I have not run REW yet but I seem to think that its smoother.


----------



## morca (Aug 26, 2011)

I always corner them,but use dsp to level the cornergain/roomgain.
Depending on the room.


----------



## ALMFamily (Oct 19, 2011)

Tony,

After moving mine all over the room and running sweeps at each location, I found that 2 of my 3 subs are not located in a corner. Odd I know, but I think it really proved to me that the room is the single most deciding factor when it comes to good sound.


----------



## tonyvdb (Sep 5, 2007)

Ya, it surprised me that it would be this way. The LFE seems to be much less focused and feels more natural.


----------



## morca (Aug 26, 2011)

The best would be indeed to test al the place,s you can put it.
And than use REW.

I had 1 of them in the middle of a long wall,it was terible.
The one on the longwall ,had to much midbass en cloud be localized.

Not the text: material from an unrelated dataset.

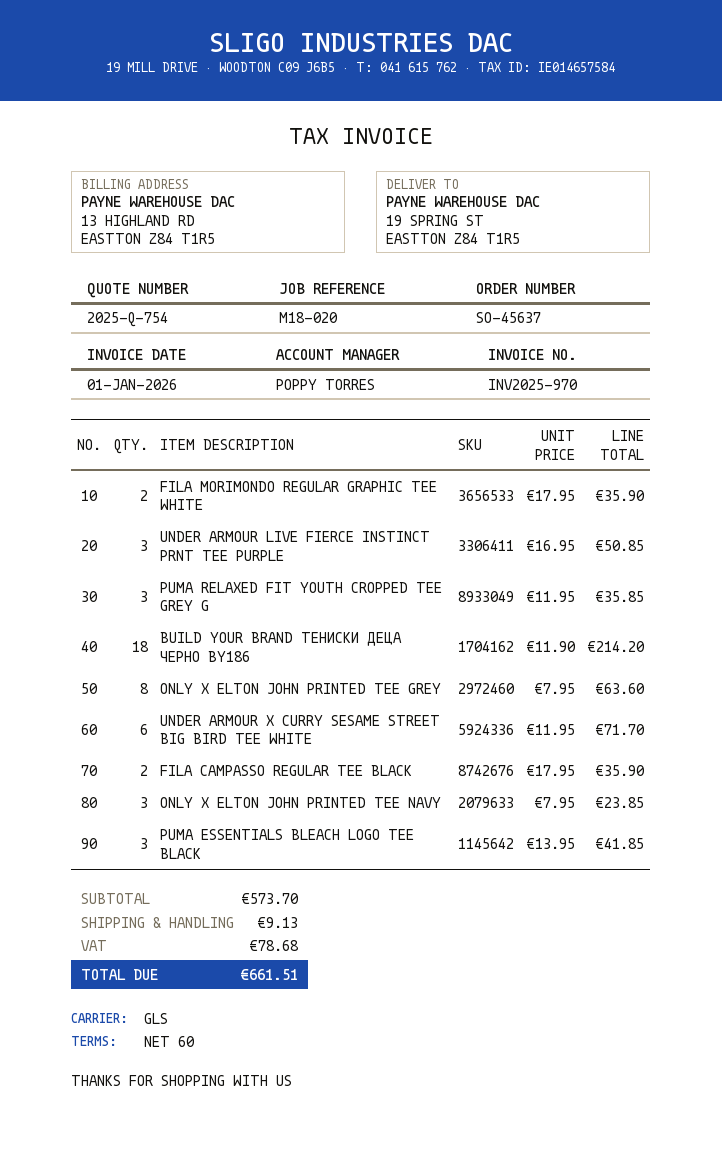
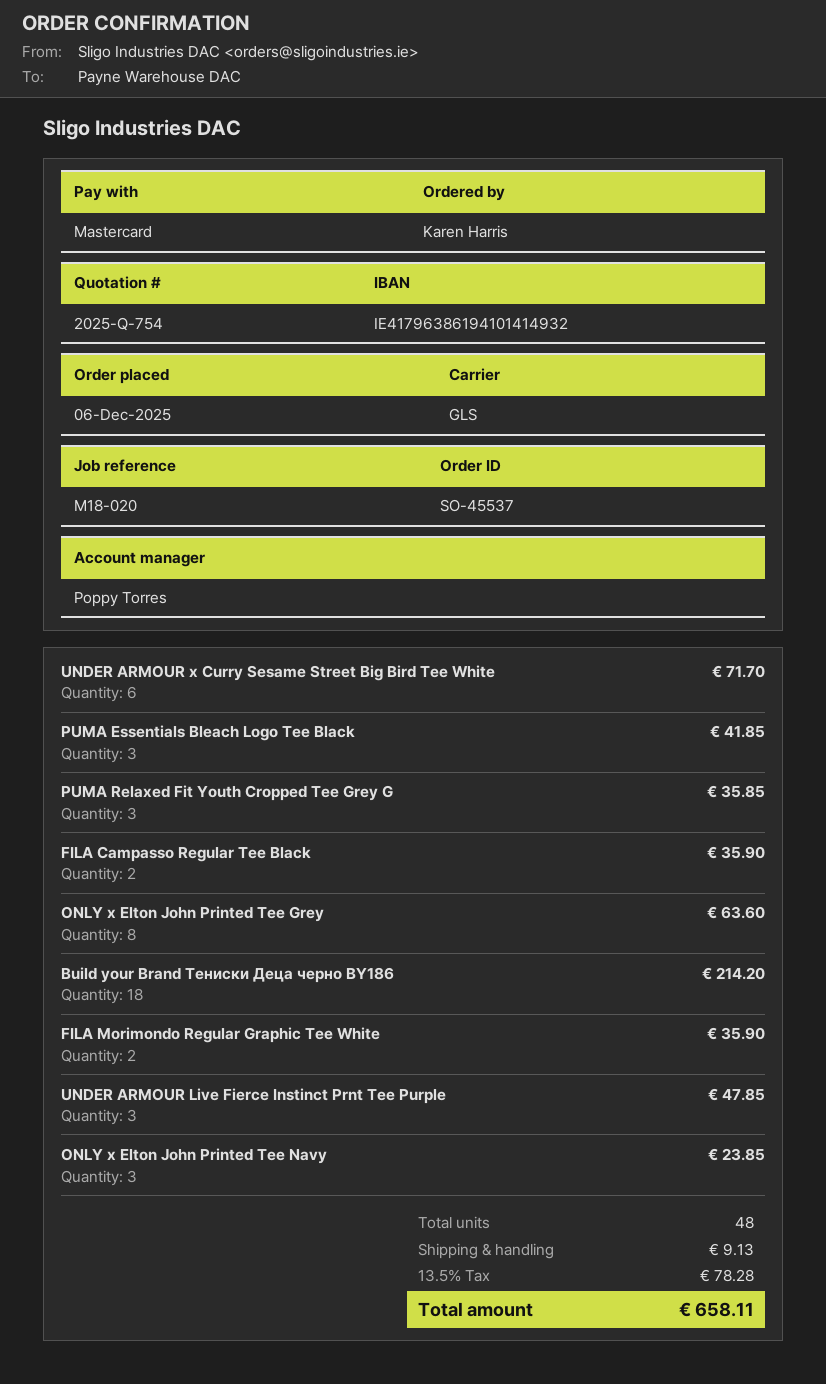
order number: SO-45637 -> SO-45537
UNDER ARMOUR LIVE FIERCE INSTINCT PRNT TEE PURPLE: 3 for 50.85 -> 3 for 47.85
tax: 78.68 -> 78.28
total: 661.51 -> 658.11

Now i have them both in 1 corner,sound awesome.
Much more low output in the sweet spot/my chair,and playing whit more detail.

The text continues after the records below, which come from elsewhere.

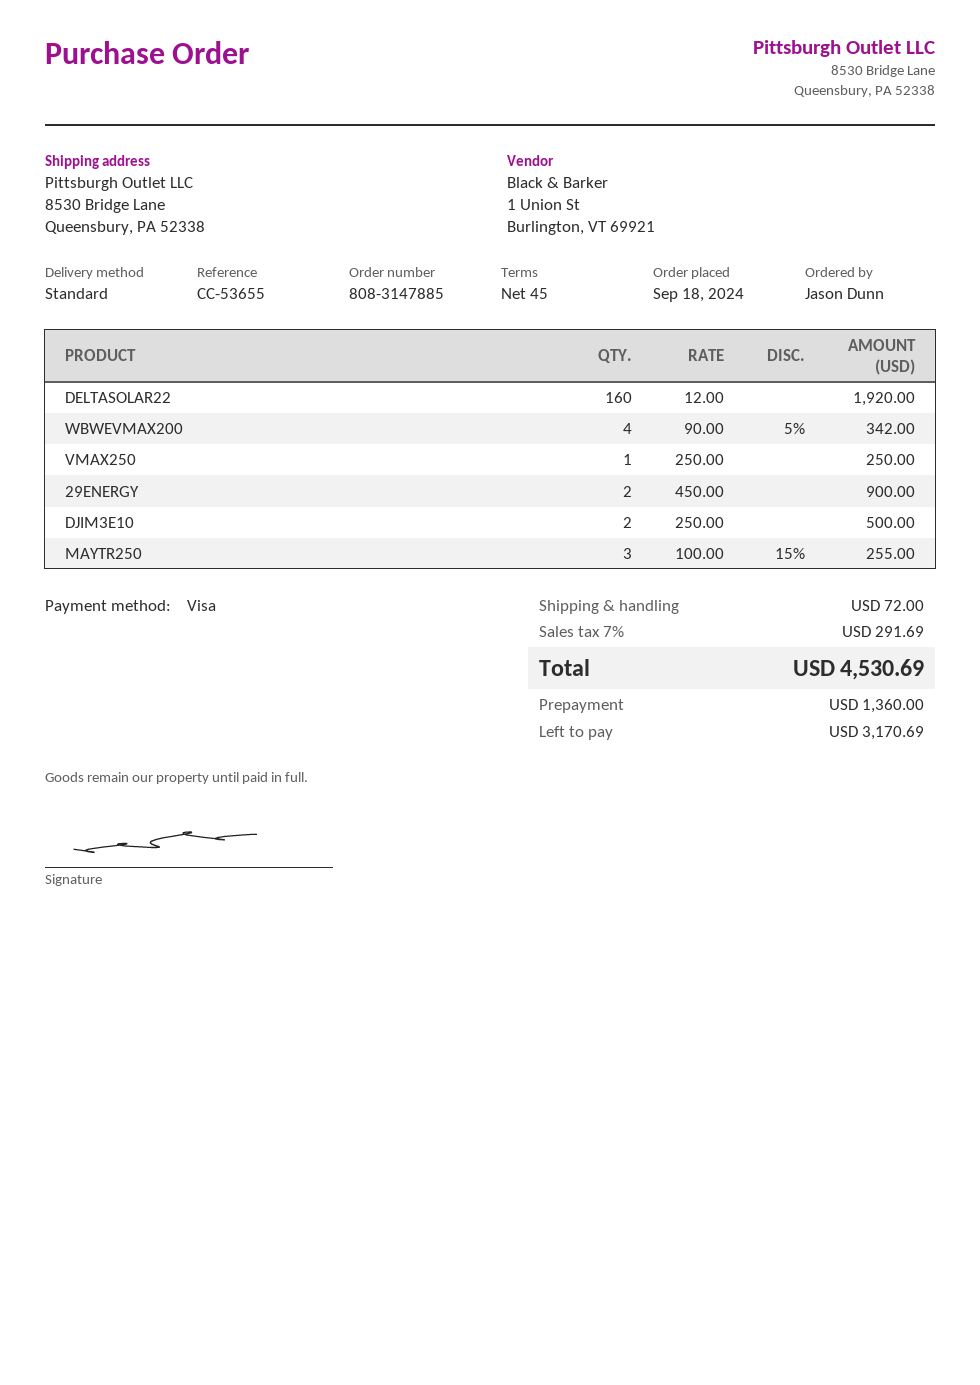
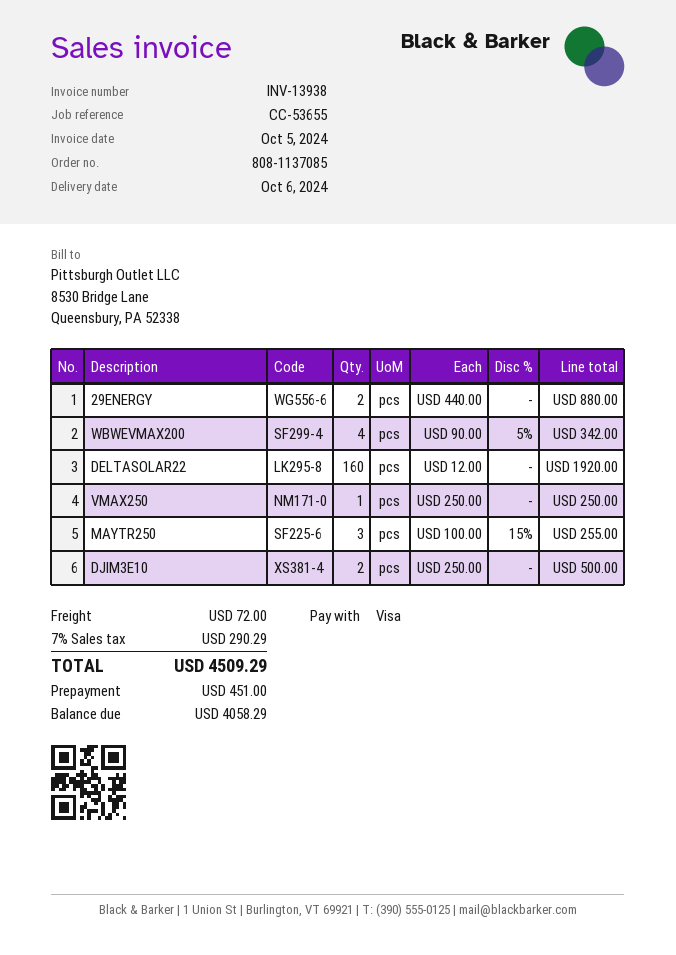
order number: 808-3147885 -> 808-1137085
29ENERGY: 2 x 450.00 = 900.00 -> 2 x 440.00 = 880.00
tax: 7% = 291.69 -> 7% = 290.29
total: 4530.69 -> 4509.29
deposit: 1360.00 -> 451.00
balance: 3170.69 -> 4058.29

How a sub in a room sounds depends on:

1 the space, the dimensions and shape of the room.

2 what is in the state space (furniture, etc., but also eg bass traps: google: ie acoustic measures)

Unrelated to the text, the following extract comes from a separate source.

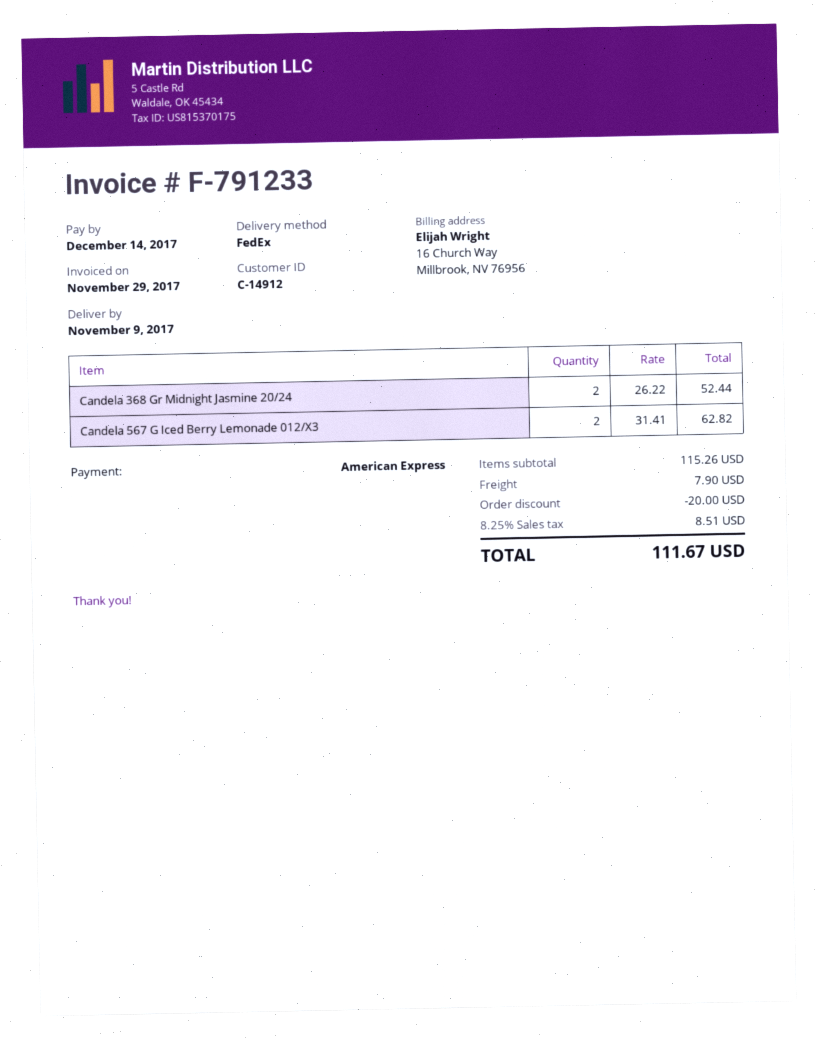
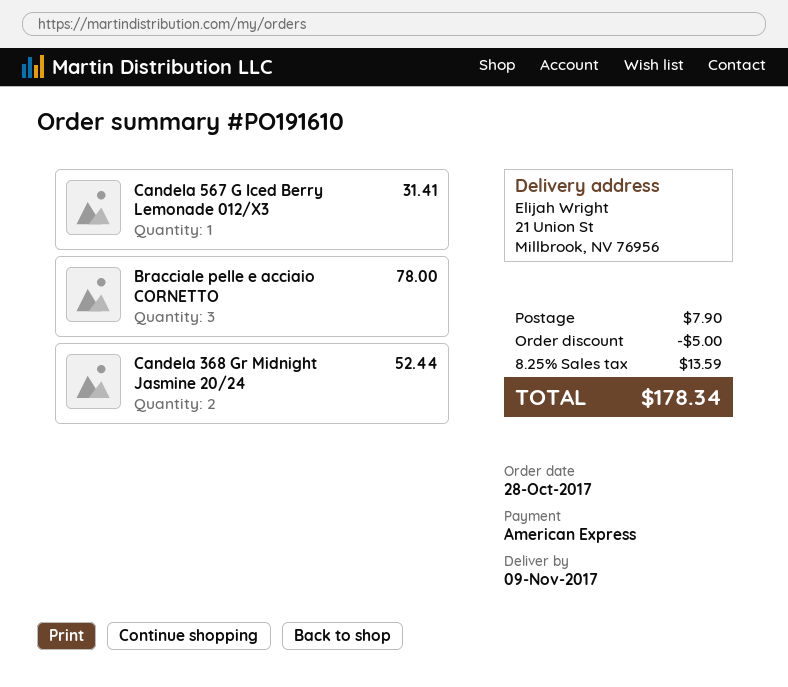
Candela 567 G Iced Berry Lemonade 012/X3: 2 for 62.82 -> 1 for 31.41
Bracciale pelle e acciaio CORNETTO: none -> 3 for 78.00
discount: 20.00 -> 5.00
tax: 8.25% = 8.51 -> 8.25% = 13.59
total: 111.67 -> 178.34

3 the position in space of the sub relative to the listening position.


----------



## tonyvdb (Sep 5, 2007)

Its not an easy sub to move around given its over 150lbs! I think I will leave it here for now till I run REW and see what it says compared to my last readings.


----------



## morca (Aug 26, 2011)

Maybe you can putt it on weel,s  
No kidding i have seen members look for the best location for the sub.
The sub placed on a shelf with wheels.


----------



## tesseract (Aug 9, 2010)

I've heard impressive bass from placement like you have found, Tony, and REW measurements were used to determine that placement.


----------



## Todd Anderson (Jul 24, 2009)

Tony - when I installed my new subs I tried multiple locations... Primarily based on the audioholics sub placement recommendations (and also a white paper on sub placement that I can't recall at the moment). At any rate, I found that my dual subs sounded the best (and REW showed this) placed more inward along my front wall (as opposed to corners)... Better than any of the recommended dual sub placements. 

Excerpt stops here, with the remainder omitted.